*What the exercise asks*: What is the number of lines in these entries that contain "office"? State it alone.
━━━━━ Data for processing ━━━━━
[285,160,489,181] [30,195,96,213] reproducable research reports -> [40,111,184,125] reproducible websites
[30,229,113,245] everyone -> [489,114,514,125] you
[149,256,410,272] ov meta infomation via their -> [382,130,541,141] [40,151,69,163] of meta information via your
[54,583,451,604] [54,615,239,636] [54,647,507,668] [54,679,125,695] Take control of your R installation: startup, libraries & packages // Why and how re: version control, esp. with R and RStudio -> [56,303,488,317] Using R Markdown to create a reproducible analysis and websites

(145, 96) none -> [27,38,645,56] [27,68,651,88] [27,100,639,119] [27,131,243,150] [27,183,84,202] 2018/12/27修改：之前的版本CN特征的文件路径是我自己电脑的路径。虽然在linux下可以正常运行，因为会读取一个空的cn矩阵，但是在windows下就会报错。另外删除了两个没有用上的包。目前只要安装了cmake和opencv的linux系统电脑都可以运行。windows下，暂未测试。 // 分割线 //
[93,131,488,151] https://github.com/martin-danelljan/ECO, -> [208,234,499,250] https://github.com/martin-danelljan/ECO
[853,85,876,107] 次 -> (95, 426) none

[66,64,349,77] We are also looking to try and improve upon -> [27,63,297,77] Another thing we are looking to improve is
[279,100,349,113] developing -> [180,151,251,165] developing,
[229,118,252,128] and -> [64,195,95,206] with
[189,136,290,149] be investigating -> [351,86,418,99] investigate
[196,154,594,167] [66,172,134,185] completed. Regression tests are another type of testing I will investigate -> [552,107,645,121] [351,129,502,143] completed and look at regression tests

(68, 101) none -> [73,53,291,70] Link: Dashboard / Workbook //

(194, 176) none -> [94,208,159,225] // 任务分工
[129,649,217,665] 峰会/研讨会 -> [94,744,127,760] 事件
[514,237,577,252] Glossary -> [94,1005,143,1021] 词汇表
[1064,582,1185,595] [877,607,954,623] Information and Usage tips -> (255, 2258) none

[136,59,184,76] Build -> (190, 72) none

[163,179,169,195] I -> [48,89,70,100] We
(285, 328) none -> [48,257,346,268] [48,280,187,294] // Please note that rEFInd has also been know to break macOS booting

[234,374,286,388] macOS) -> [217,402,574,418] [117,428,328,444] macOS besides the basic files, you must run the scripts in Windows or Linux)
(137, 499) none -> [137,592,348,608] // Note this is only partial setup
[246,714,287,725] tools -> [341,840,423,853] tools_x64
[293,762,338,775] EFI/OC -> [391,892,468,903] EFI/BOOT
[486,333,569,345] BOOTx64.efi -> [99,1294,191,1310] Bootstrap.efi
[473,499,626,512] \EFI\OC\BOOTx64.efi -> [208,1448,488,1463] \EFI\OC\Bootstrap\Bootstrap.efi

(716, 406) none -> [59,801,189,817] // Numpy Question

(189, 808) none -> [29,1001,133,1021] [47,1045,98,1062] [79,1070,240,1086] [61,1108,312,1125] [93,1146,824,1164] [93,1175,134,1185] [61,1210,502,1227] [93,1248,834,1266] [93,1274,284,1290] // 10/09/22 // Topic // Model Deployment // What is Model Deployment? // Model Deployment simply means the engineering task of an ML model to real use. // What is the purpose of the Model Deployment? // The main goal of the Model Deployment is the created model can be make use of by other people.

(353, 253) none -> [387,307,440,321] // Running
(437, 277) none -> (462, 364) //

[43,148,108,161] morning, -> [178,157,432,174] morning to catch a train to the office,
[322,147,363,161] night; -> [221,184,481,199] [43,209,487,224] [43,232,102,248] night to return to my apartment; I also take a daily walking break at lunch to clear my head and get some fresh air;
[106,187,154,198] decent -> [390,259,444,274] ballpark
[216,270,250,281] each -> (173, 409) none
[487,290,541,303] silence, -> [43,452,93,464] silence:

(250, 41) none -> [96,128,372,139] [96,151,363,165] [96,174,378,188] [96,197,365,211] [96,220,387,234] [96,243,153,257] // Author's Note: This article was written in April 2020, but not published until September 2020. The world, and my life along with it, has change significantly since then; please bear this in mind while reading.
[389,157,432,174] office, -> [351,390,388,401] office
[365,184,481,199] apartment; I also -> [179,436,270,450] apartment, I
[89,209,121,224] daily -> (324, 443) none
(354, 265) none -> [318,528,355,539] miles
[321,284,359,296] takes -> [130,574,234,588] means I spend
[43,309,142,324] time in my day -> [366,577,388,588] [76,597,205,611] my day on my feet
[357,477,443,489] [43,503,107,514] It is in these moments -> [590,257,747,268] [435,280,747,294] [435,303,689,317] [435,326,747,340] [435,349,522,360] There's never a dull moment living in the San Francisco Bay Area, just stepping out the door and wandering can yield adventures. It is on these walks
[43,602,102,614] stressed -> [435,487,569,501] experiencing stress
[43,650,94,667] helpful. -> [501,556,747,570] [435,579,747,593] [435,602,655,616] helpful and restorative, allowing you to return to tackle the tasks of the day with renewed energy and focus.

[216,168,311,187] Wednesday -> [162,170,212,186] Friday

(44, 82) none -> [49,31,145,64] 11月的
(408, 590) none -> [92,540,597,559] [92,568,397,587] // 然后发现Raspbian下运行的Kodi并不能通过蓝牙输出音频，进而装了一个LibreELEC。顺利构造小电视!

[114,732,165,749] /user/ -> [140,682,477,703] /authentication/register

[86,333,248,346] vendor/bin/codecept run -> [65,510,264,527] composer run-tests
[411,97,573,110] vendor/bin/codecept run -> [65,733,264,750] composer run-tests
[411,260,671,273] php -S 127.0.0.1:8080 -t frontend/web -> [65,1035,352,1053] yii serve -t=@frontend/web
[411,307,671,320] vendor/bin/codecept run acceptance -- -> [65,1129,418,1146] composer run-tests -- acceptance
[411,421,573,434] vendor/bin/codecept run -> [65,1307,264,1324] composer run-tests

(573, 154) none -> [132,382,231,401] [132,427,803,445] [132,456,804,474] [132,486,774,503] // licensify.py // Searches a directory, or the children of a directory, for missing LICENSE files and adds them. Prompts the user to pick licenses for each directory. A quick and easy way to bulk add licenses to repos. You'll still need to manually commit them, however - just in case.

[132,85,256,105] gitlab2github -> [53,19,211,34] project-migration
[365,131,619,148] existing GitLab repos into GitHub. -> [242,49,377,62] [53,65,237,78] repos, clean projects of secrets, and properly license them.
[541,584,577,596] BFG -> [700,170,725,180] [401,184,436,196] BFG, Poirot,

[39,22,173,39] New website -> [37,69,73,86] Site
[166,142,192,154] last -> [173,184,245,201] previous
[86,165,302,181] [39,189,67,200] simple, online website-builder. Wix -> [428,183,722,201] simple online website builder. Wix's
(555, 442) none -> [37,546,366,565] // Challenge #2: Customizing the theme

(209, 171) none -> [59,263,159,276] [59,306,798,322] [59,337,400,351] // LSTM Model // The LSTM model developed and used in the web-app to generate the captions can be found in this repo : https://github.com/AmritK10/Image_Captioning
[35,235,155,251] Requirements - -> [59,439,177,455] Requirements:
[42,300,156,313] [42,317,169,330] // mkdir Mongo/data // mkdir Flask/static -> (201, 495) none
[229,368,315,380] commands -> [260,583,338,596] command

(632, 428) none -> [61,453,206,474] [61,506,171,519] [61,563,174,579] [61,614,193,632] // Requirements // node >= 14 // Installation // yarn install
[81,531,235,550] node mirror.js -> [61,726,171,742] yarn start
━━━━━
*Task answer*: 2